ENTRIES SUPPLIED Block Start

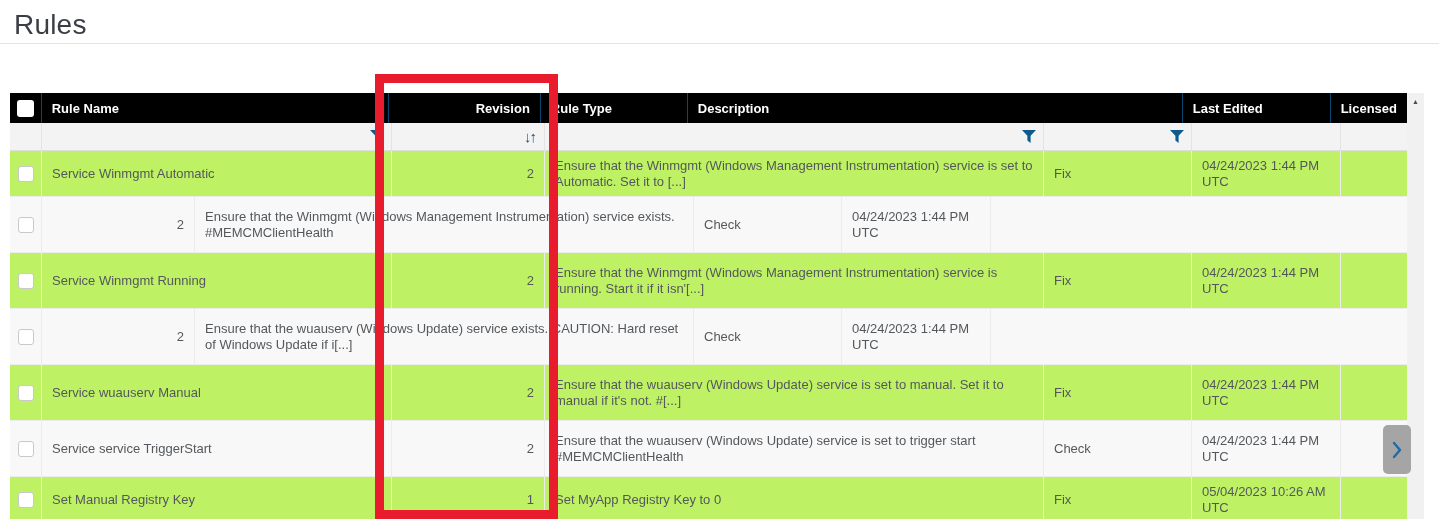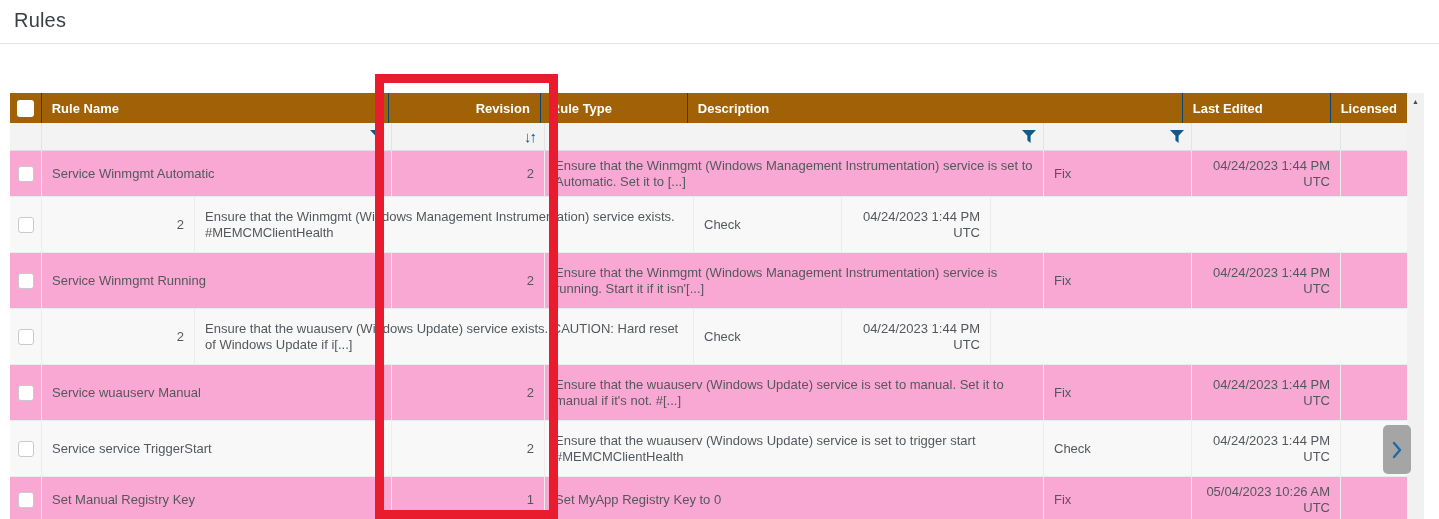"Rules" .page-title { font-size: 20px -> 28px }
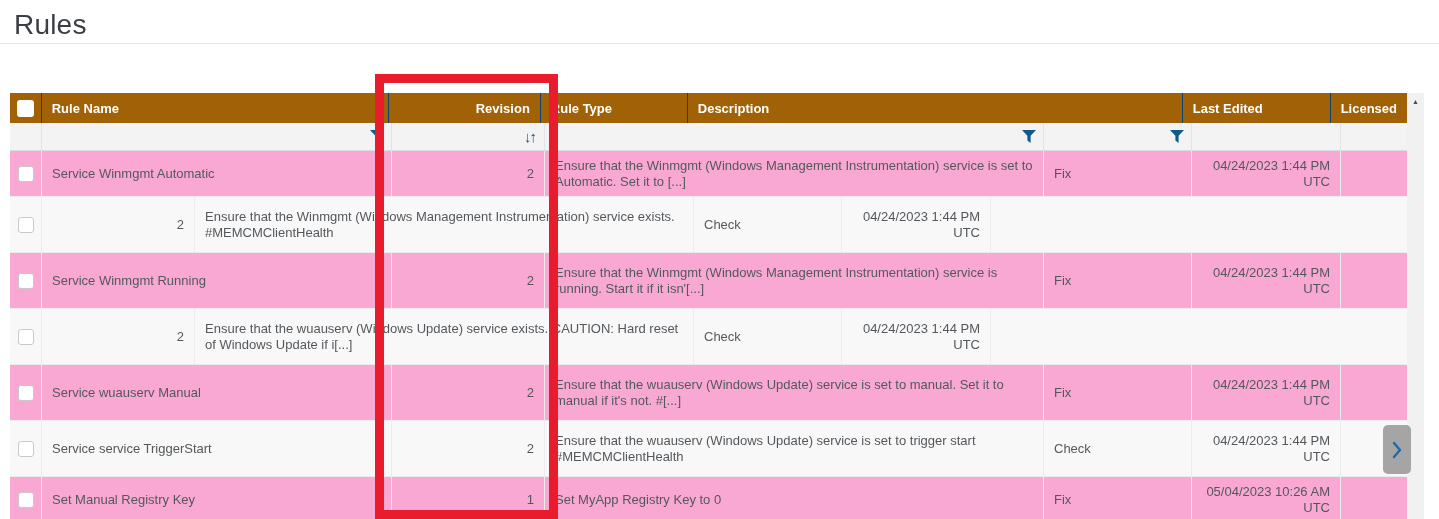"Rule Name" .thead { background: #a16207 -> #000000 }
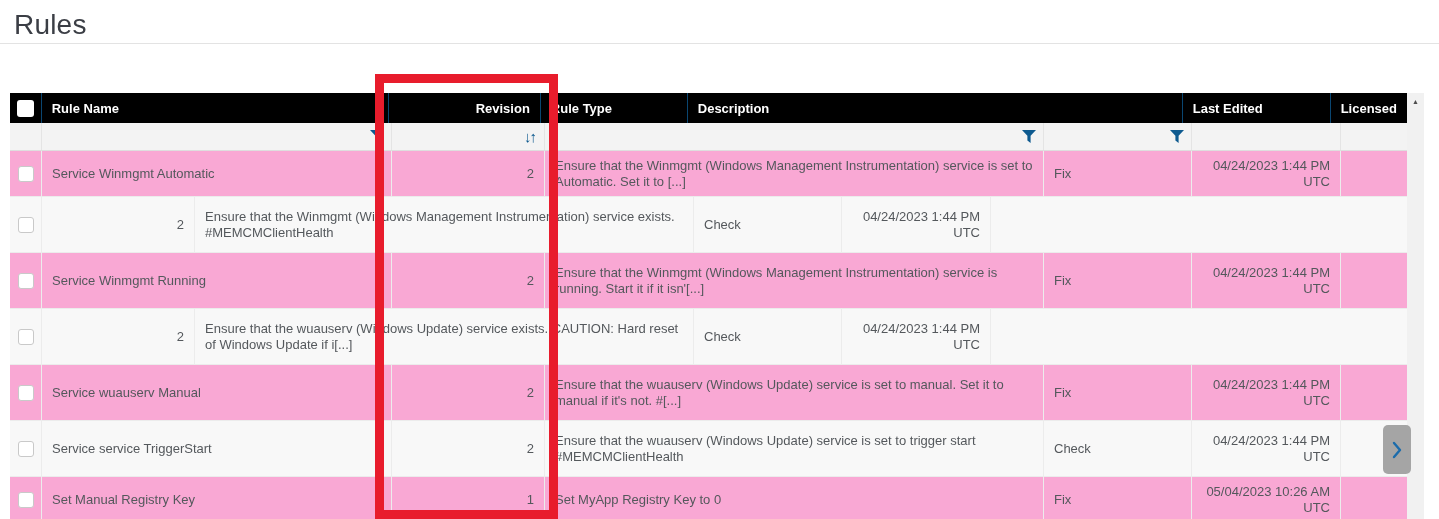"Last Edited" .col-edited { text-align: right -> none }
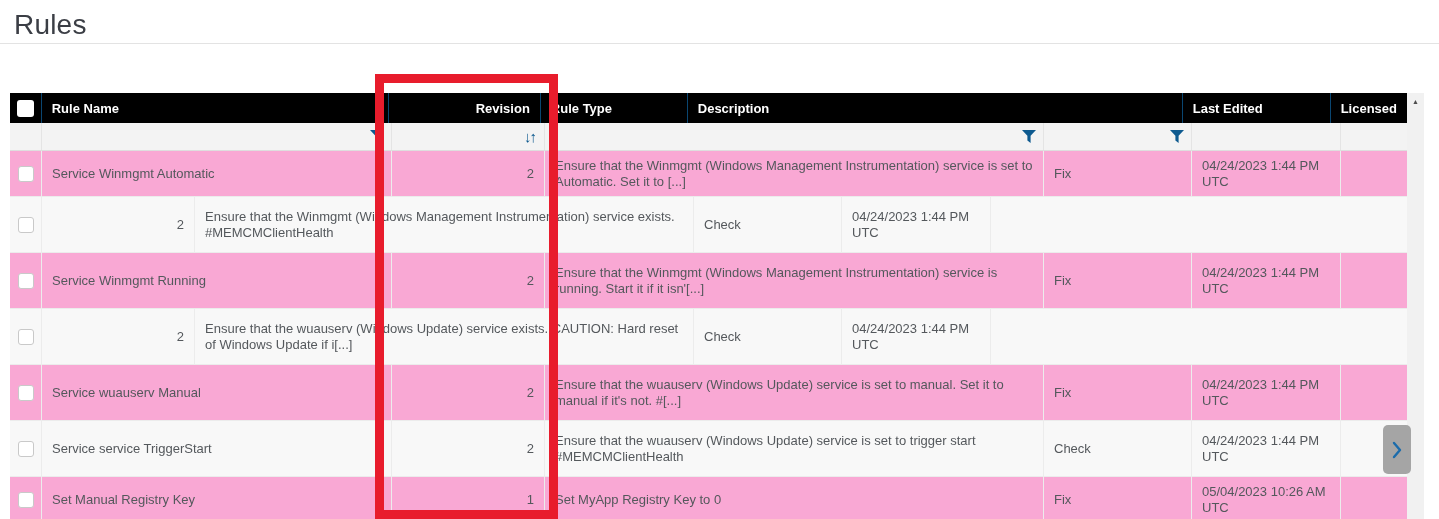"Service Winmgmt Automatic" .tr { background: #f9a8d4 -> #bef264 }
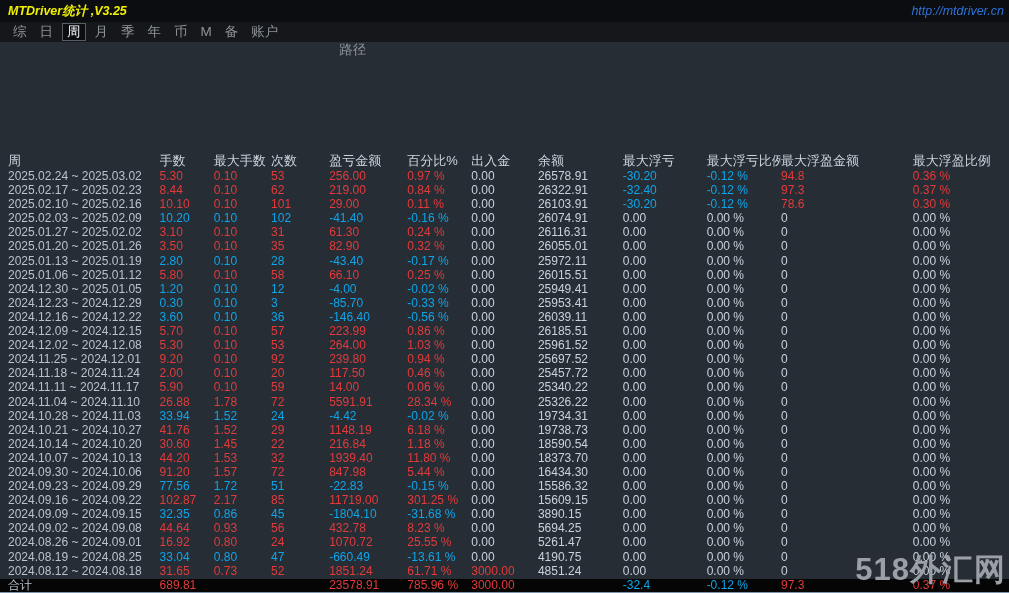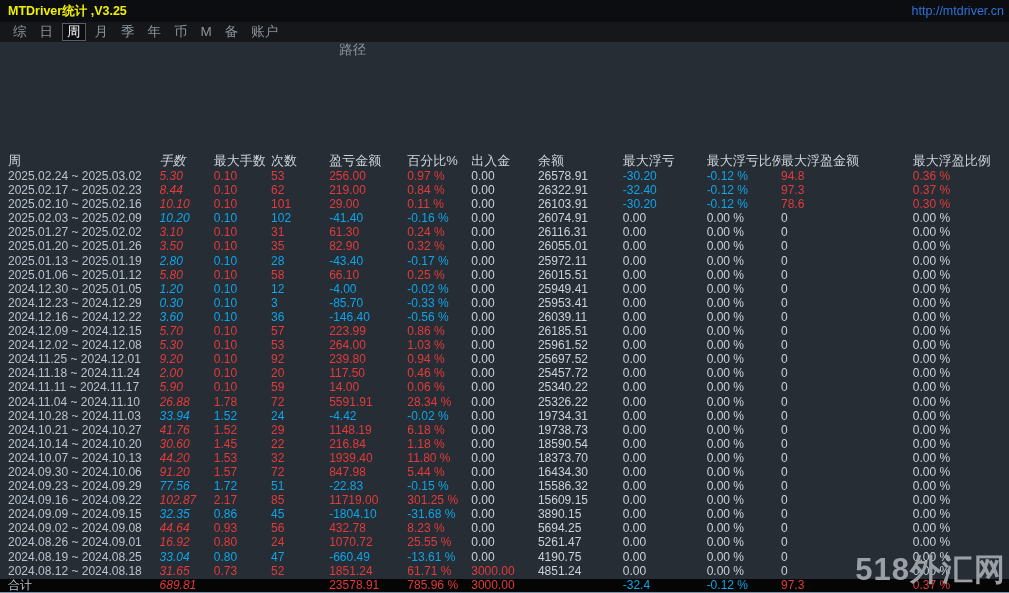"MTDriver统计 ,V3.25" .titlebar { font-style: none -> italic }
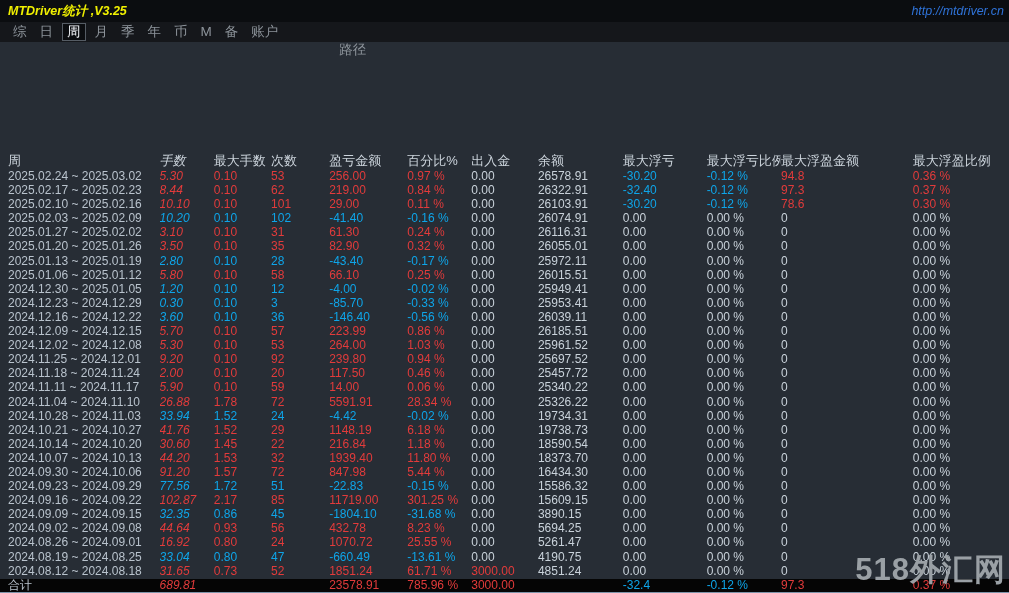"手数" .c1 { font-style: italic -> none }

ENTRIES SUPPLIED Block End

**WHAT YOU NEED TO DO**
Which lines run from the one containing "background: #f9a8d4 ->" to the end of the data above? Set down those lines exactly, and only those, without any pictures.

**RESPONSE BOX**
"Service Winmgmt Automatic" .tr { background: #f9a8d4 -> #bef264 }
"MTDriver统计 ,V3.25" .titlebar { font-style: none -> italic }
"手数" .c1 { font-style: italic -> none }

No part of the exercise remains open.